It’s Difficult To Be a Foodie When You Can Eat Only at Kosher Restaurants
My family loved eating out together. But when my daughter became Orthodox, almost all our options got crossed off the menu.
I shouldn’t have been shocked by my daughter’s decision to abide by Jewish law. We’d sent her to Charles E. Smith Jewish Day School from grades 4 through 12, and she’d been an active leader in B’nai B’rith Youth Organization. We had weekly Shabbat dinners at home and attended synagogue regularly. We bought kosher meat and kept separate dishes and cutlery but weren’t strict about every product being certified. If it didn’t have treyf ingredients, it was acceptable. I hoped my children would adopt some of these practices when they had their own families.
But when my daughter took her observance to the next level, it threw me for a loop. Suddenly our home wasn’t kosher enough and our rituals barely sufficed. My heart sank at the realization that she would no longer want to eat in a home with cheese or bread that didn’t have a hekhsher, or share a Shabbat meal that was prepared after sundown. Practices that we believed had once demonstrated our commitment to Judaism, and happy occasions celebrated with restaurant meals, were family traditions now in question. Living in Washington, there was a limited number of kosher restaurants, none better than passable. The thought of forever being restricted to these venues was depressing.
Then I discovered that Top Chef Season 3 winner Hung Huynh was temporarily serving as executive chef at Solo, a high-end kosher restaurant in Manhattan, and I could hardly contain my excitement. I leaped to the phone, tripping over a towering stack of issues of Food and Wine magazine. I inhaled as I called my daughter to see if we could make a trip to New York together, and then called the restaurant for a reservation. The meal was unforgettable. I was thrilled to be dining at the hands of a Top Chef winner. If I turned my head ever so slightly, I could see Chef Hung in the kitchen. My daughter implored me not to say anything, afraid that in my enthusiasm for meeting the newly minted TV star I would embarrass her. But then Chef Hung paid us a visit, upon my request. While I nervously toyed with my perfectly cooked Asian-spiced vegetables, I “calmly” tried to explain the significance of our dinner. “She keeps kosher,” I told him, smiling toward my daughter. “I am a Top Chef-loving maniac who eats almost anything. The fact that you are cooking here is an incredible opportunity for us,” I said, holding back tears. I glanced over at my daughter to check her level of humiliation. She was smiling, and so was Chef Hung. And so was I. Our family ritual would still endure, satisfying my newly observant daughter and her still-discriminating food-blogger mom.

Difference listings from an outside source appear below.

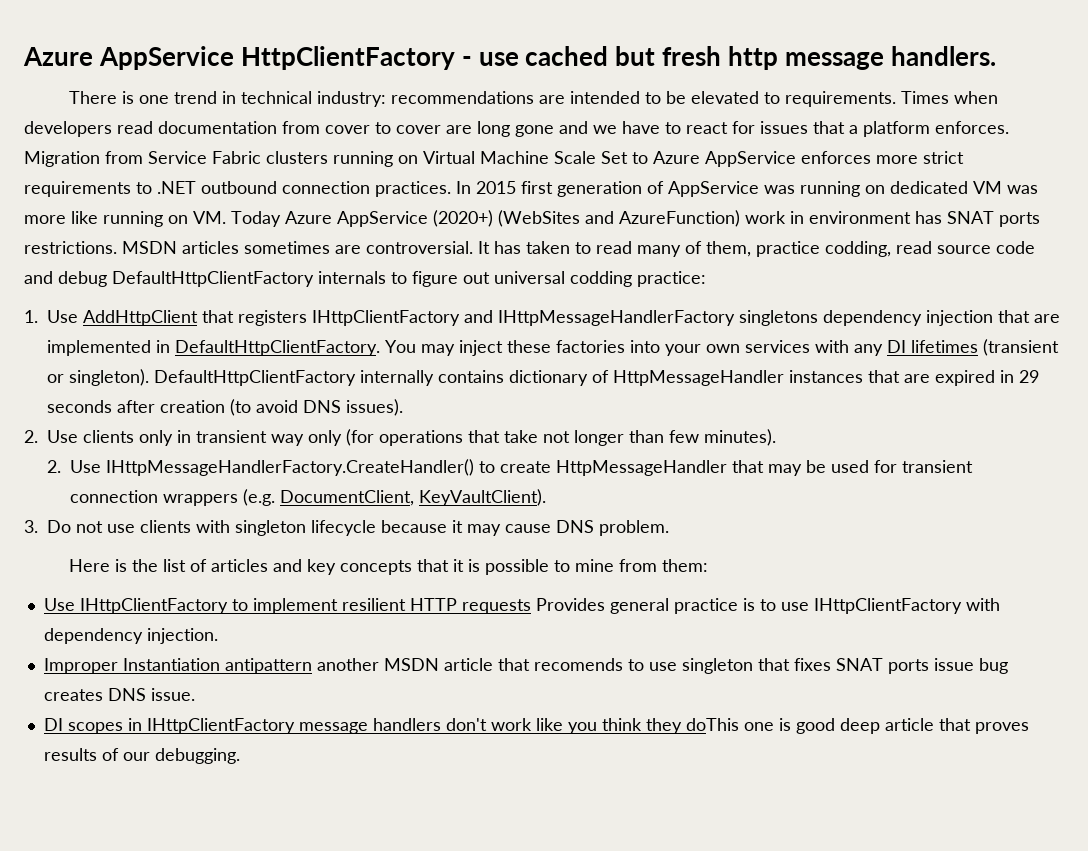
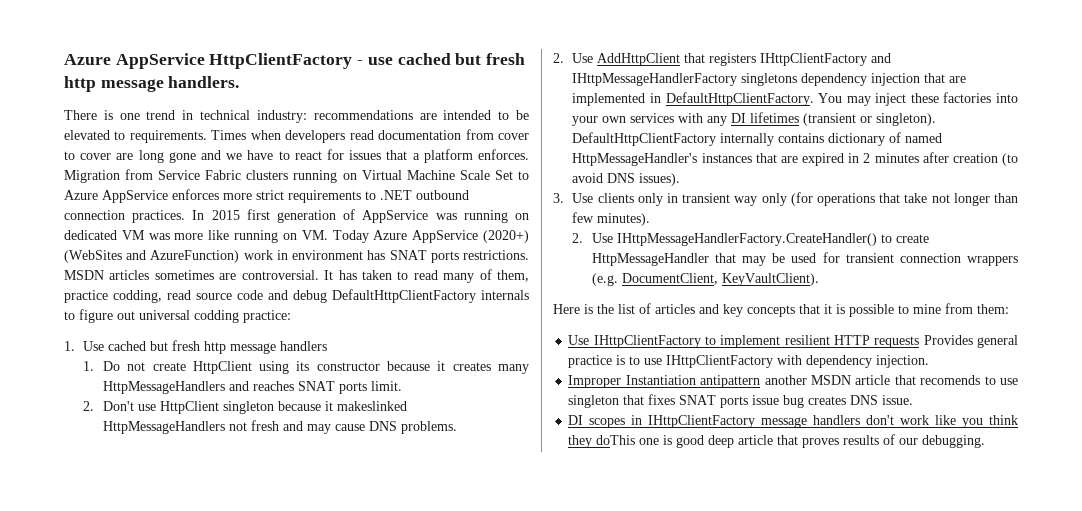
(78, 316) none -> [108,340,328,354] [83,361,529,374] [102,381,402,394] [83,401,407,414] [102,420,457,434] [553,53,594,63] cached but fresh http message handlers // 1. Do not create HttpClient using its constructor because it creates many HttpMessageHandlers and reaches SNAT ports limit. // 2. Don't use HttpClient singleton because it makeslinked HttpMessageHandlers not fresh and may cause DNS problems. // 2. Use
[613,370,784,386] HttpMessageHandler -> [905,133,943,143] [572,153,698,166] named HttpMessageHandler's
[1019,370,1039,383] [47,400,112,413] 29 seconds -> [863,153,919,163] 2 minutes
[24,430,38,443] 2. -> [553,193,564,203] 3.
[24,520,669,536] // 3. Do not use clients with singleton lifecycle because it may cause DNS problem. -> (819, 279) none

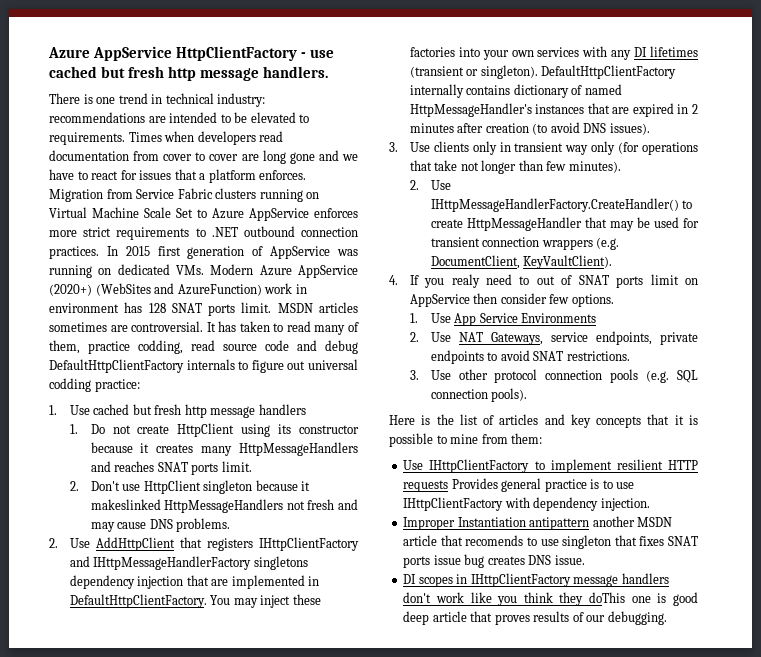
[121,230,369,243] VM was more like running on VM. Today -> [176,264,254,275] VMs. Modern
[389,250,529,263] SNAT ports restrictions. -> [148,302,272,316] 128 SNAT ports limit.
(819, 279) none -> [389,274,698,288] [409,293,614,307] [409,313,597,326] [409,331,698,345] [430,350,630,364] [409,369,698,383] [430,388,528,402] // 4. If you realy need to out of SNAT ports limit on AppService then consider few options. // 1. Use App Service Environments // 2. Use NAT Gateways, service endpoints, private endpoints to avoid SNAT restrictions. // 3. Use other protocol connection pools (e.g. SQL connection pools).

Five years have passed since my daughter’s momentous decision, and we are all still learning to cope and compromise. I’ve given up bringing noncertified food items into our home, and I cook food to bring with us on vacations. I get excited about eating shwarma at the nearby Max’s Kosher Café. On Tuesday nights there is an all-you-can-eat Indian buffet at a kosher market that really isn’t bad. And I don’t mind the chicken wings at the Distrikt Bistro in the D.C. Jewish Community Center. And when my daughter and I can share a truly positive culinary experience, as we have done on more than one occasion, I still rejoice.
But I’ve also discovered a new way to enjoy sharing a meal. My daughter has become, like her father, a competent and creative cook. And so I’ve come to recognize that rather than dining out, all of us occasionally preparing a meal together in our now glatt kosher home can be an incredibly rewarding experience. When it comes to dining, in the end, everything is relative.